Io sono cresciuto con i Vhs e mi sento ancora molto analogico ma sto imparando. Mi farò aiutare dalle mie cugine più piccole. E’ giusto che ci siano altri modi di trasmettere le proprie opinioni e comunicare. Lo trovo molto utile perchè hai anche un feedback immediato con le persone che ti guardano. Anche se a volte ho la sensazione che questo essere sempre iperconnessi bruci un po’ i tempi: si vive molto il momento come se poi le cose avessero meno valore l’attimo dopo.
Come attore hai un modello di riferimento?
Denzel Washington mi piace molto, e Cillian Murphy. Come italiano Pierfrancesco Favino.
Come hai lavorato con Luca Argentero per DOC – Nelle Tue Mani?
Luca è un grande, ha sempre portato buonumore sul set, non ci sono stati mai momenti di tensione, abbiamo parlato molto delle scene. E poi il rapporto era anche fuori dal set, c’era sempre un momento per le battute e gli scherzi…io gli facevo il verso con l’accento piemontese.

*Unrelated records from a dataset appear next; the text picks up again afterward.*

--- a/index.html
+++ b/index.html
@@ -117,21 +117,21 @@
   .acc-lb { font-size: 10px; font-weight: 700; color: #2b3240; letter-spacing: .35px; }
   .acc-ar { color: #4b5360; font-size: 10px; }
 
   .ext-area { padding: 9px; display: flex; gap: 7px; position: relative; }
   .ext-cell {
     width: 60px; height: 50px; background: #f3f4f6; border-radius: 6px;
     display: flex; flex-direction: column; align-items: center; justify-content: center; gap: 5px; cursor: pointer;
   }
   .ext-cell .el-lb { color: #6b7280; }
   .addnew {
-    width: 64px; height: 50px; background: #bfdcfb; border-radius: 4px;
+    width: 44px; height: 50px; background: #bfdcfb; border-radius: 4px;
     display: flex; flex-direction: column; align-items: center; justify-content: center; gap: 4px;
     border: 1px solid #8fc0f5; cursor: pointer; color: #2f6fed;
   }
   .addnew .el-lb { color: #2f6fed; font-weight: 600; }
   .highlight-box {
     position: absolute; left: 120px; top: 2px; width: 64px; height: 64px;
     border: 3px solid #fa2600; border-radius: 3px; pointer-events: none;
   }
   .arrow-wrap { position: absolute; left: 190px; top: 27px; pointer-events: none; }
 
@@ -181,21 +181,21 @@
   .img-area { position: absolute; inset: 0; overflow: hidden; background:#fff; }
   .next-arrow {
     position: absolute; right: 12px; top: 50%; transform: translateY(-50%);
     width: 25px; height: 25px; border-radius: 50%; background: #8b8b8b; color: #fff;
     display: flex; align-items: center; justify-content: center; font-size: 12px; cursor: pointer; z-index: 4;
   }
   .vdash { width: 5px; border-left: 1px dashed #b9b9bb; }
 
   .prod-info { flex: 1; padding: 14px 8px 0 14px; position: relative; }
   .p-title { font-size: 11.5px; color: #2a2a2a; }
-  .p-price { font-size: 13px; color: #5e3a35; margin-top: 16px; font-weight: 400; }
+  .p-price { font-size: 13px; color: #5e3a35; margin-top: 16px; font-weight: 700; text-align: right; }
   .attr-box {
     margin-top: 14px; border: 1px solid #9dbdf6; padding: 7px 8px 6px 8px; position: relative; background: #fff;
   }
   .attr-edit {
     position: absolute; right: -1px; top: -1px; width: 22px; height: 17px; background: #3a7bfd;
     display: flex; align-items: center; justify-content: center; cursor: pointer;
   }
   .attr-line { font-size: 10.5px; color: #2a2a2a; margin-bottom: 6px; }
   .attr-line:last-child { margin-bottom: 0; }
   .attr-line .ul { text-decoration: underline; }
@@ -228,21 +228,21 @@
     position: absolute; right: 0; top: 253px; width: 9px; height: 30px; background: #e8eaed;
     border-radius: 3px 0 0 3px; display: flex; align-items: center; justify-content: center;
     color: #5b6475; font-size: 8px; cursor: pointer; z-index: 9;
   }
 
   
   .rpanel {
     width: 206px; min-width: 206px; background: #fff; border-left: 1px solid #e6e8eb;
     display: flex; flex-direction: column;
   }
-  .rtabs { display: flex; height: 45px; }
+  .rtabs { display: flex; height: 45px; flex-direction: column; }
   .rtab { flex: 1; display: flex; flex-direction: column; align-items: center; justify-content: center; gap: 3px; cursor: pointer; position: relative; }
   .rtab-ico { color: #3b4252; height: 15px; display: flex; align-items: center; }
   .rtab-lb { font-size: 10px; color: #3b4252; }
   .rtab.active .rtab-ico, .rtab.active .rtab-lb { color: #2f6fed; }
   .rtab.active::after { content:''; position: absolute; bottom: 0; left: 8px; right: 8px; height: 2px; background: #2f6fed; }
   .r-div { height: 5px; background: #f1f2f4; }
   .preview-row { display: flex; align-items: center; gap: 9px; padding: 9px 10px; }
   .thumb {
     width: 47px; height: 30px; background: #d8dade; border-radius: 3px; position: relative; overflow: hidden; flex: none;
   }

Un ruolo che vorresti fare in futuro?
Mi piacerebbe fare un cattivo per esplorare la zona d’ombra dell’attore.
Un sogno nel cassetto?
Sicuramente continuare a fare l’attore e poi scrivere una sceneggiatura. Ho buttato già un soggetto con una mia amica e siamo ancora in fase di studio e analisi, ma mi piacerebbe che un giorno diventasse qualcosa di concreto.
E il tuo rapporto con il cinema? Se non sbaglio hai recitato nel film Easy Leaving che però doveva uscire proprio in questo periodo ed è stato sfortunato?
Lo devono distribuire, è andato al Torino Film Festival e ci sono stati riscontri positivi. Si tratta del mio primo film e sono anche co-protagonista. Sono Elvis, un migrante che deve attraversare il confine tra Mentone e Ventimiglia perchè in Francia, a Parigi, c’è la sua compagna con il figlio. I registi hanno giocato molto sull’amicizia, ovvero su cosa sei disposto a fare per aiutare un amico, piuttosto che puntare sul tema dell’immigrazione. Resta leggero e auto ironico come film, ma è anche toccante e sentimentale.
Continuando a pensare al cinema con quale regista ti piacerebbe lavorare?
Virzì, Marco Tullio Giordana e Ron Howard. Punto in alto, ma se uno deve sognare meglio farlo bene.